Inner nodes contain key/value pairs (like B-Tree), which means the DBMS does not need to always traverse to the leaf nodes to find the matching key.
Disadvantages:
Difficult to re-balance because keys can move either up or down the tree.
Difficult to implement safe concurrent access.
Not cache-friendly because threads chase pointers when scanning range or performing binary search inside of a node.
Bw -Tree
The Bw-Tree is a latch-free (“lock-free”) indexing data structure designed by Microsoft Research for the Hekaton project [4]. In latch-free data structures, threads use atomic compare-and-swap (CAS) instructions instead of latches to access or modify critical sections.
It is not possible to make a latch-free B+Tree with sibling pointers. This is because threads may need to update sibling pointers during split and merge operations, and it is not possible to use CAS to atomically update multiple addresses. This is the problem that the Bw-Tree solves through an indirection layer.
Bw-Tree also uses an indirection layer, called the MappingTable, to map (logical) page IDs to their physical address locations in memory. This indirection layer allows for CAS of physical locations of pages. Threads check the Mapping Table to find out where they need to go when traversing the tree in memory. If a thread wants to change the location of a page, it can just perform a CAS into a single memory address in the Mapping Table, and that updates all the pointers.

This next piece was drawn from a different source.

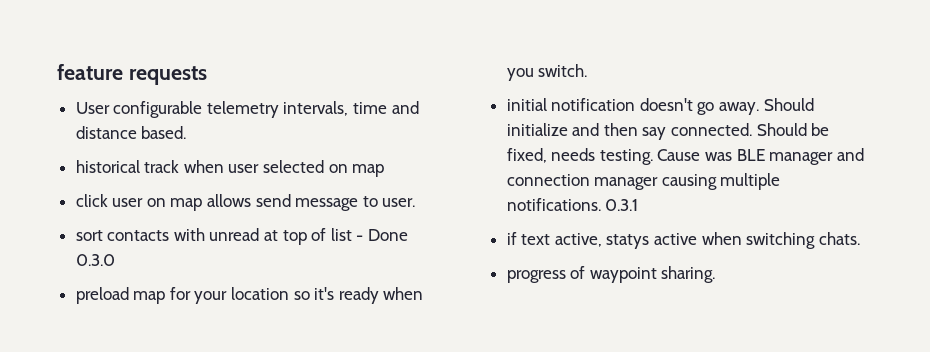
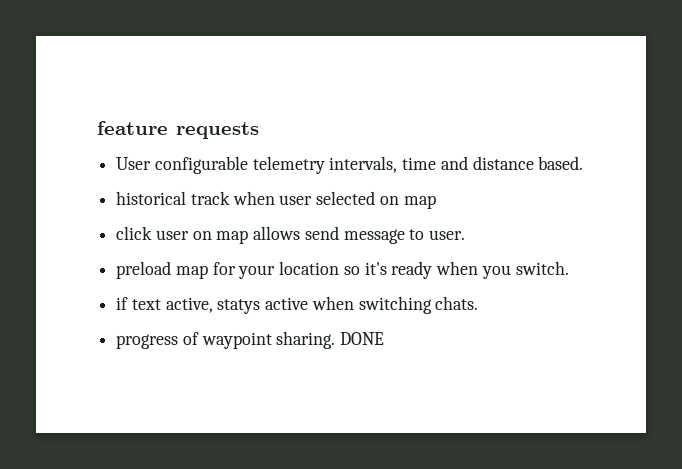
- sort contacts with unread at top of list - Done 0.3.0
- initial notification doesn't go away. Should initialize and then say connected. Should be fixed, needs testing. Cause was BLE manager and connection manager causing multiple notifications. 0.3.1
+ DONE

The Bw-Tree uses deltas to record changes made to single nodes known as Delta Records. It is similar to a B+Tree except it has two key differences. The first is that the tree does not allow for in-place updates. Instead, each update to a page produces a new delta that physically points to the base page, which acts as the head of the delta chain. The DBMS then installs deltas in physical address slot of Mapping Table using CAS.
Operations
We now describe the two basic operations for accessing and modifying the Bw-Tree.
Search:
Traverse tree like a B+tree, perform comparisons along nodes.
If Mapping Table points to delta chain, stop at first occurrence of search key.
Otherwise, perform binary search on base page.
Delta Update:
Since in-place operations are not allowed, each update to a new page produces a new delta.
Delta physically points to the base page and other deltas.
Install delta address in physical address slot of Mapping Table using CAS.
If multiple threads try to install updates to the same page, then only one thread will succeed in installing their change. All other threads must retry their operation.
Garbage Collection
As threads modify the index and append new delta records to nodes, the node’s will grow in length and make searches take longer. Thus, the DBMS needs to periodically compact these chains.
The first step is through cooperative consolidation where threads recognize that a chain is too long during a normal traversal and they compact it Consolidation:
The thread a copy of the target page and then applies the deltas in reverse order to the new page.
The thread then updates the Mapping Table to have the node id point to memory address of the new page that it created. Using CAS ensures that the thread does not miss any new deltas that were added after the consolidation step started.
Lastly, the thread registers the old page and its delta chain as reclaimable with the tree’s garbage collector.
After consolidation, the garbage collector needs to recycle old deltas that have been already applied and old pages. The Bw-Tree uses an epoch-based garbage collection scheme. This approach is also called RCU in Linux and widely used for its internal data structures.
All operations are tagged with an epoch, which is a logical counter that keeps increasing.
Each epoch tracks the threads that are part of it and the objects that can be reclaimed.
A thread performing an operation joins an epoch prior to each operation and posts objects that can be reclaimed for the current epoch (not necessarily the one it joined).
Garbage for an epoch is reclaimed only when all threads have exited the epoch.
Structure Modifications
Since the Bw-Tree is a self-balancing tree, so it needs to perform splits and merges. There are two additional delta record types to keep track of these changes.
Split Delta Record: Keeps track of where certain ranges of a key or a page can be found. Marks that a subset of the base page’s key range is now located at another page and uses a logical pointer to that new page.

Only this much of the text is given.